Gonzalez, through her spokeswoman Sami Gallegos, declined an interview request. Gallegos said the tweet speaks for itself.
Rideshare Drivers United spokeswoman Nicole Moore said she was “extremely surprised” by Garcetti’s appearance at Friday’s event. The group represents more than 3,000 drivers in the Los Angeles metro area, she said, and helped organize the recent strike.
“Our mayor stood with a company that is profiteering from the labor of many good people in Los Angeles,” Moore said. “This is a challenge to him to reach out to us.”
Garcetti spokeswoman Anna Bahr said in a statement that the mayor went to the Lyft event to celebrate the City Works program, a new initiative that Lyft launched on Friday.
The program, Bahr said, will “help fund bridge housing and services for our homeless neighbors, and solve the first mile/last mile challenge that affects L.A. commuters in low-income communities.”

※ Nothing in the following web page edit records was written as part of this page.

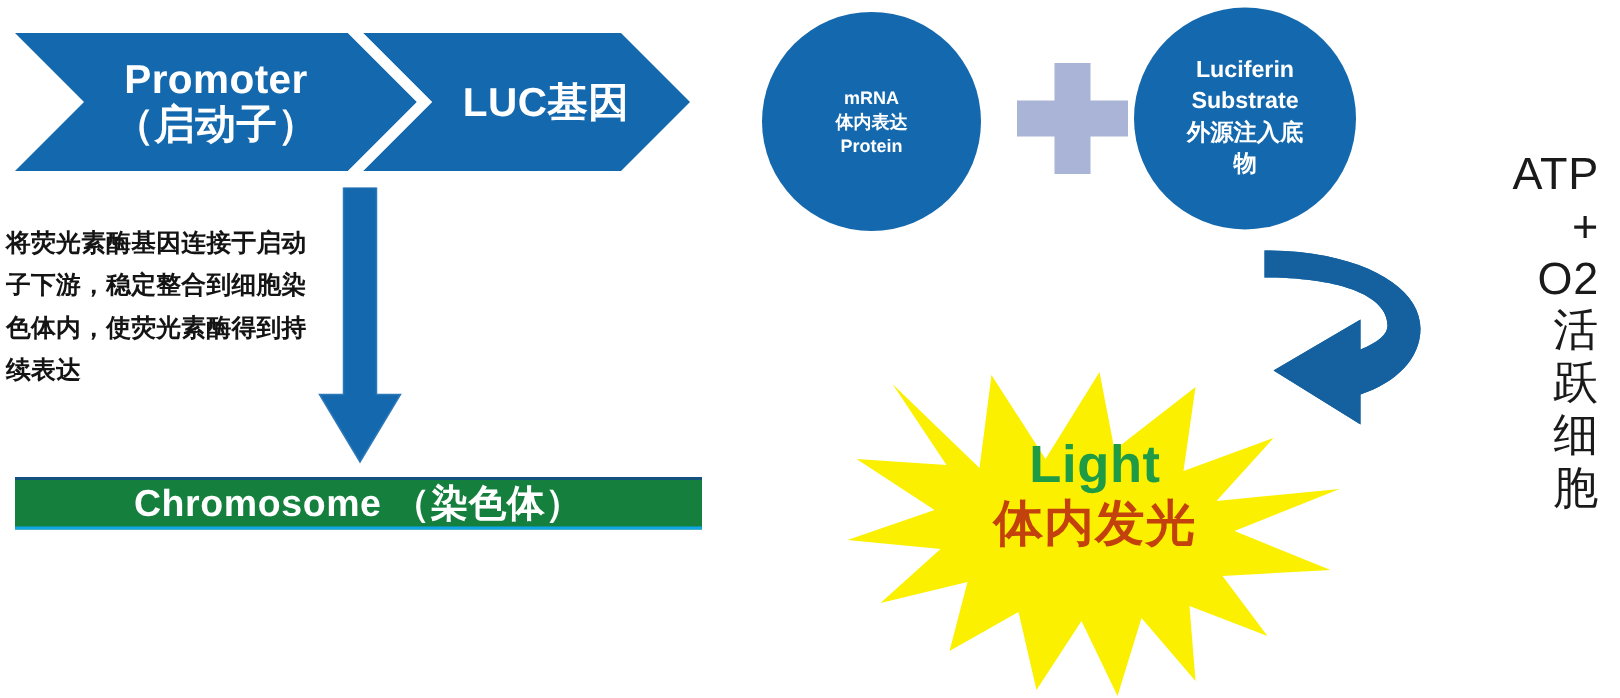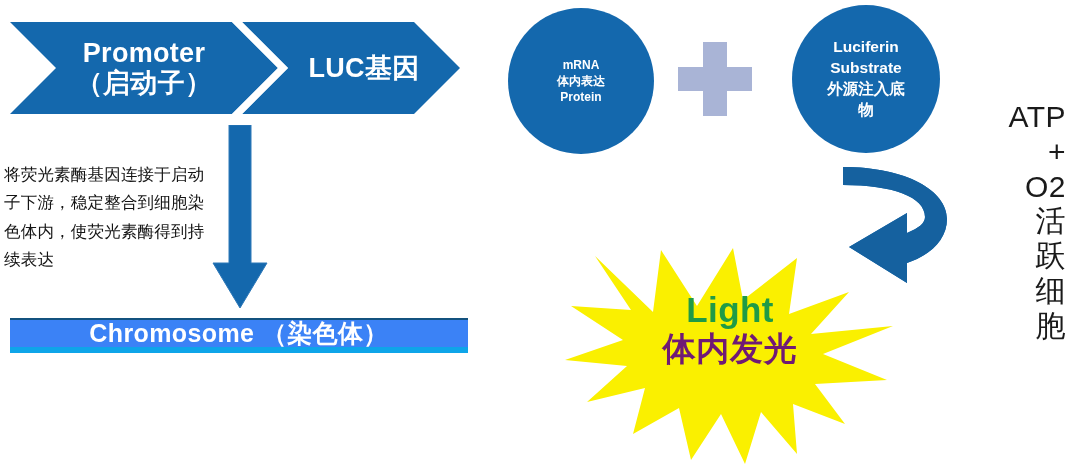"Luciferin" #circle-luciferin { left: 792px -> 756px }
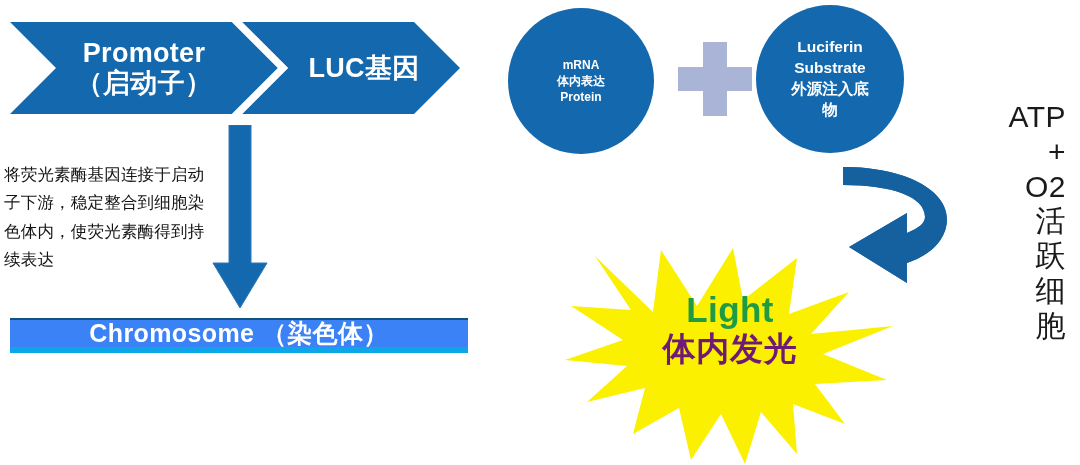"将荧光素酶基因连接于启动子下游，稳定整合到细胞染色体内，使荧光素酶得到持续表达" #integration-note { font-weight: normal -> bold; top: 160px -> 148px }
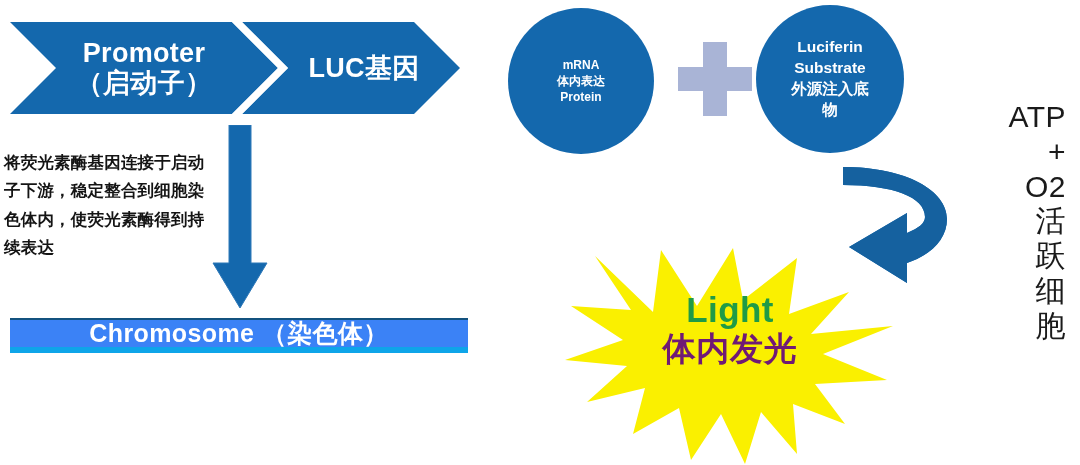"Chromosome （染色体）" #chromosome-bar { background: #3b82f6 -> #15803d; border-bottom: 6px solid #0ea5e9 -> 2px solid #0ea5e9 }
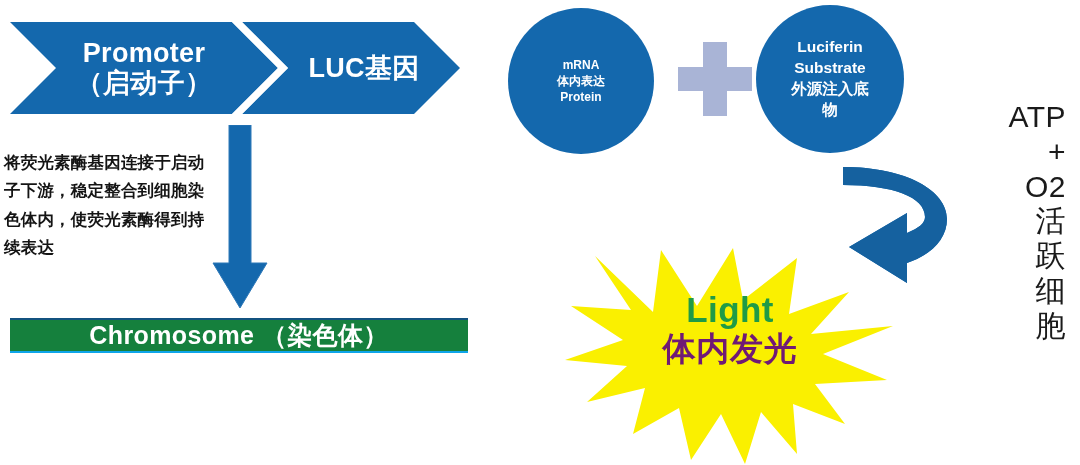"体内发光" #light-burst-text .t-zh { color: #701a75 -> #c2410c }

Lyft has committed $5 million toward the city’s transportation initiatives, including funding rides for staff working with the city’s new “A Bridge Home” shelter program and for rides on electric scooters in low-income areas.
Nationwide, the company said it will commit $50 million — or 1% of profits — to cities where it operates. Lyft, like Uber, is currently not profitable, however.
The mayor regularly courts technology companies in a bid to expand the city’s business base. Garcetti used his 2015 State of the City address to announce a proposal to allow Uber and Lyft to pick up customers at Los Angeles International Airport — news that at the time thrilled fans of the ride-hailing services.
Garcetti also led a push to increase L.A.’s minimum wage and supported L.A. County’s efforts to do the same.
A Lyft spokeswoman declined to comment on Assemblywoman Gonzalez’s tweet. In regards to the $5 million for Los Angeles, she said that “Lyft’s policy team worked directly with the mayor’s office to determine the areas our investment can make the greatest impact.”